I FAIL to understand the logic of the Chancellor who, with his constant increases in fuel tax, is actually reducing not increasing his revenue.

A set number of haulage journeys must be made each year for any business to supply its retail outlets or customers. It does not matter whether the vehicles and/or drivers are indigenous or foreign, pollution and road damage still occurs, and to a consistent degree.

It is therefore a fallacy for the Chancellor to claim that high excise duty and fuel duty benefits the environment. The only effect of high duty on British hauliers (foreign vehicles are taxed and fuelled on the continent, thereby paying no taxes to the British Exchequer) is to endanger the profitability and viability of haulage companies and drivers here in Britain.

Each increase in fuel duty, far from increasing tax revenues, causes a reduction in those revenues as foreign vehicles increasingly replace those of struggling British haulage companies.

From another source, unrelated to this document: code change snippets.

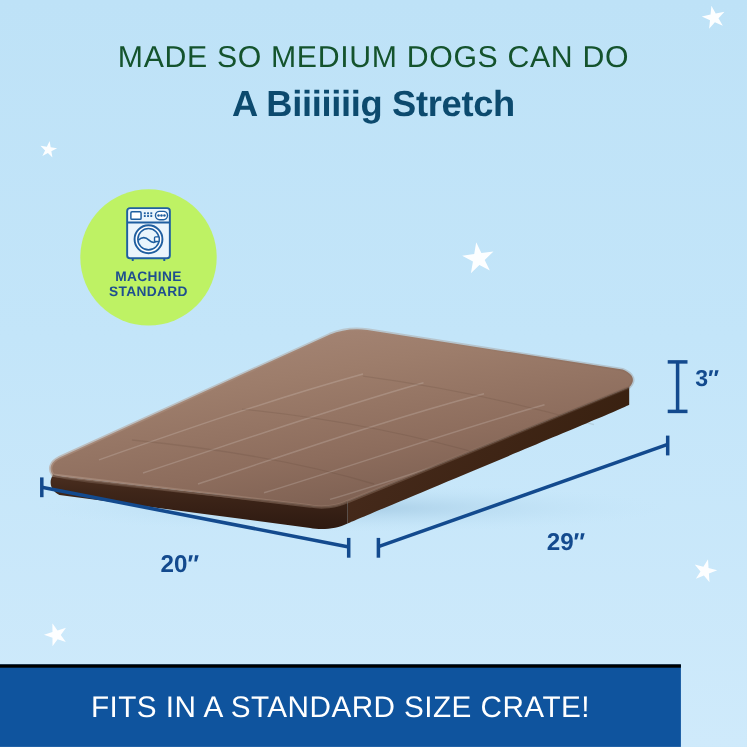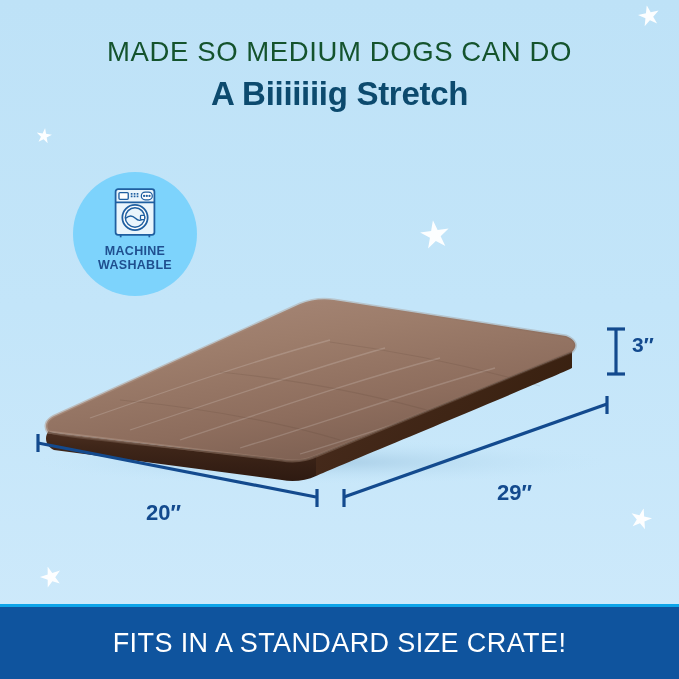--- a/index.html
+++ b/index.html
@@ -70,7 +70,7 @@
     width: 124px;
     height: 124px;
     border-radius: 50%;
-    background: #7dd3fc;
+    background: #bef264;
     display: flex;
     flex-direction: column;
     align-items: center;

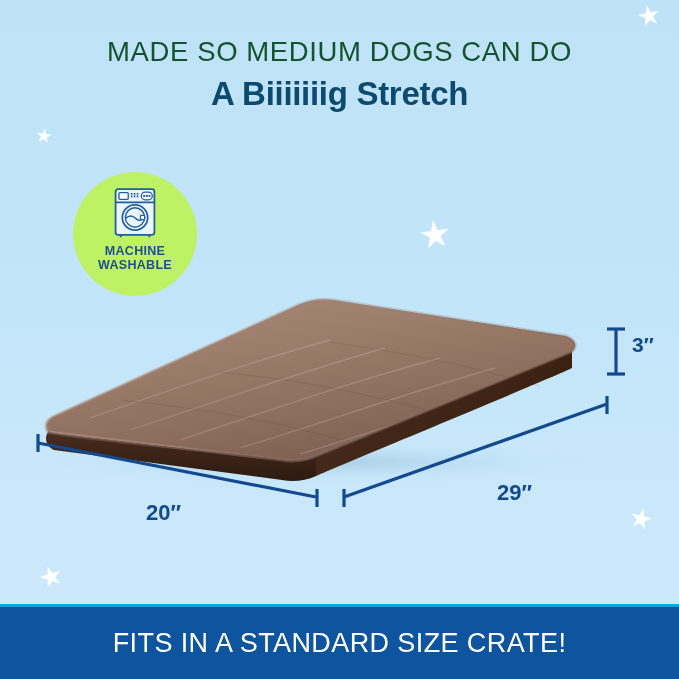--- a/index.html
+++ b/index.html
@@ -185,7 +185,7 @@
     </span>
     <div class="badge-text">
       <div>MACHINE</div>
-      <div>WASHABLE</div>
+      <div>STANDARD</div>
     </div>
   </div>
 

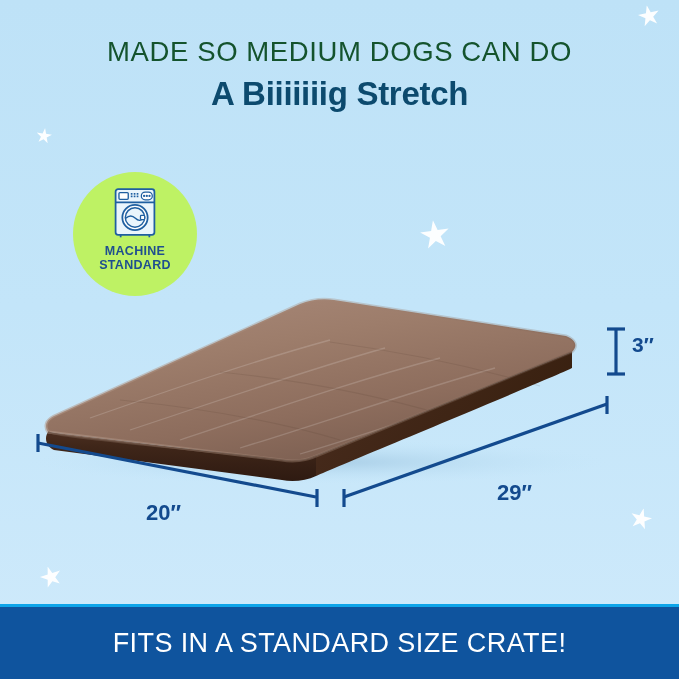--- a/index.html
+++ b/index.html
@@ -121,10 +121,10 @@
     position: absolute;
     left: 0;
     bottom: 0;
-    width: 679px;
+    width: 619px;
     height: 72px;
     background: #0f549e;
-    border-top: 3px solid #0ea5e9;
+    border-top: 3px solid #000000;
     display: flex;
     align-items: center;
     justify-content: center;

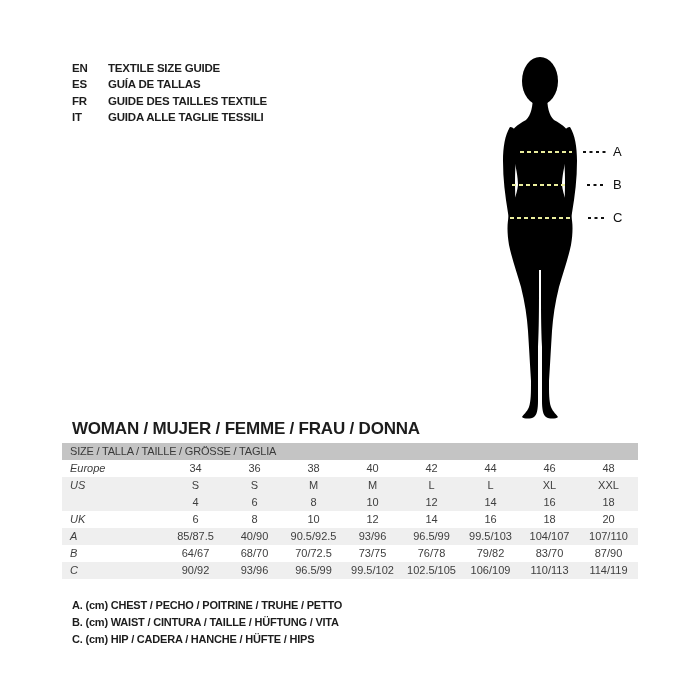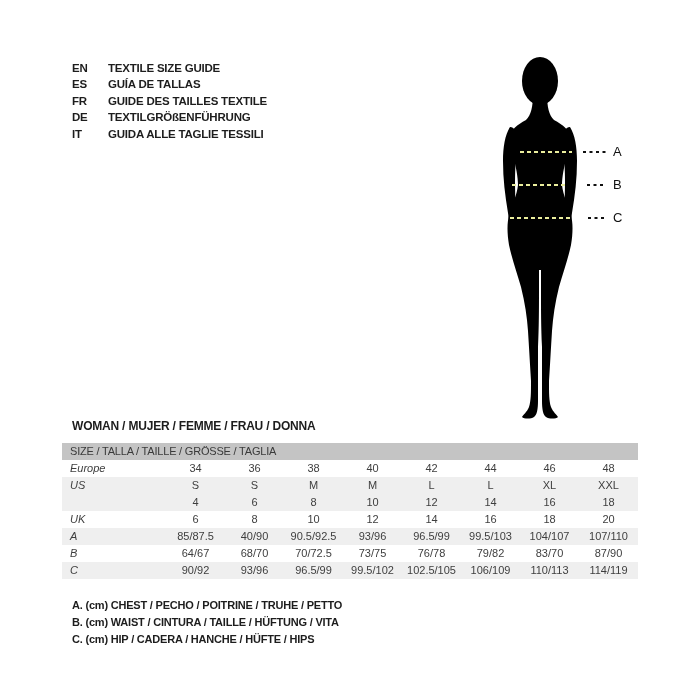--- a/index.html
+++ b/index.html
@@ -45,10 +45,6 @@
       <li>
         <span class="code">FR</span>
         <span>GUIDE DES TAILLES TEXTILE</span>
-      </li>
-      <li>
-        <span class="code">DE</span>
-        <span>TEXTILGRÖßENFÜHRUNG</span>
       </li>
       <li>
         <span class="code">IT</span>

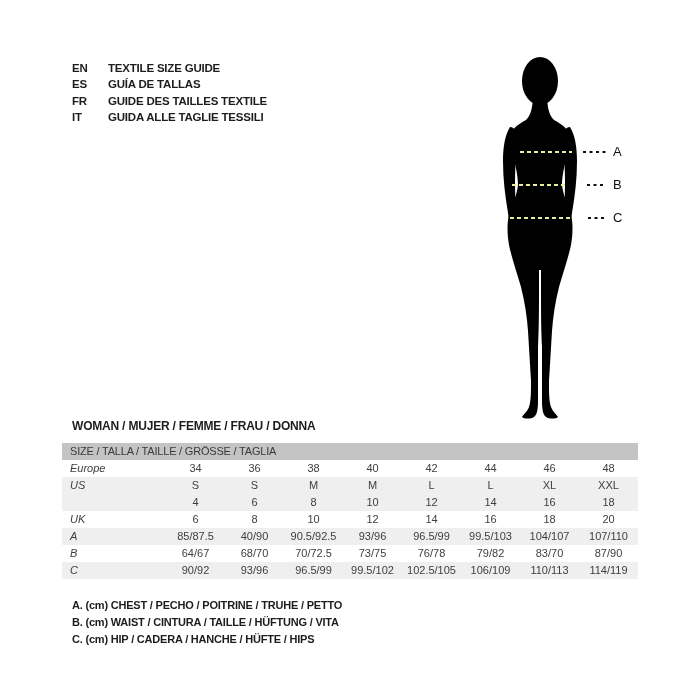--- a/index.html
+++ b/index.html
@@ -16,7 +16,7 @@
   .mlabel{position:absolute;left:613px;width:16px;height:16px;font-size:13px;color:#111;}
   .mlabel.a{top:144px;} .mlabel.b{top:177px;} .mlabel.c{top:210px;}
   
-  .section-title{position:absolute;left:72px;top:419px;font-size:12px;font-weight:bold;letter-spacing:-0.2px;color:#1d1d1d;text-align:right;}
+  .section-title{position:absolute;left:72px;top:419px;font-size:17px;font-weight:bold;letter-spacing:-0.2px;color:#1d1d1d;text-align:right;}
   
   .size-table{position:absolute;left:62px;top:443px;width:576px;font-size:11px;color:#3e3e3e;}
   .thead{height:17px;line-height:17px;background:#c4c4c4;color:#3a3a3a;padding-left:8px;letter-spacing:-0.2px;box-sizing:border-box;}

Additionally, with each increase in fuel duty, private vehicles are used less for none essential journeys. If the Chancellor were to cut the fuel tax, more fuel would be purchased by private motorists for social use in addition to essential journeys.

Which would Gordon Brown prefer: 85p duty per litre on 1 million litres (£850,000), or 75p duty per litre on 2 million litres (£1.5 million), an additional revenue of £650,000?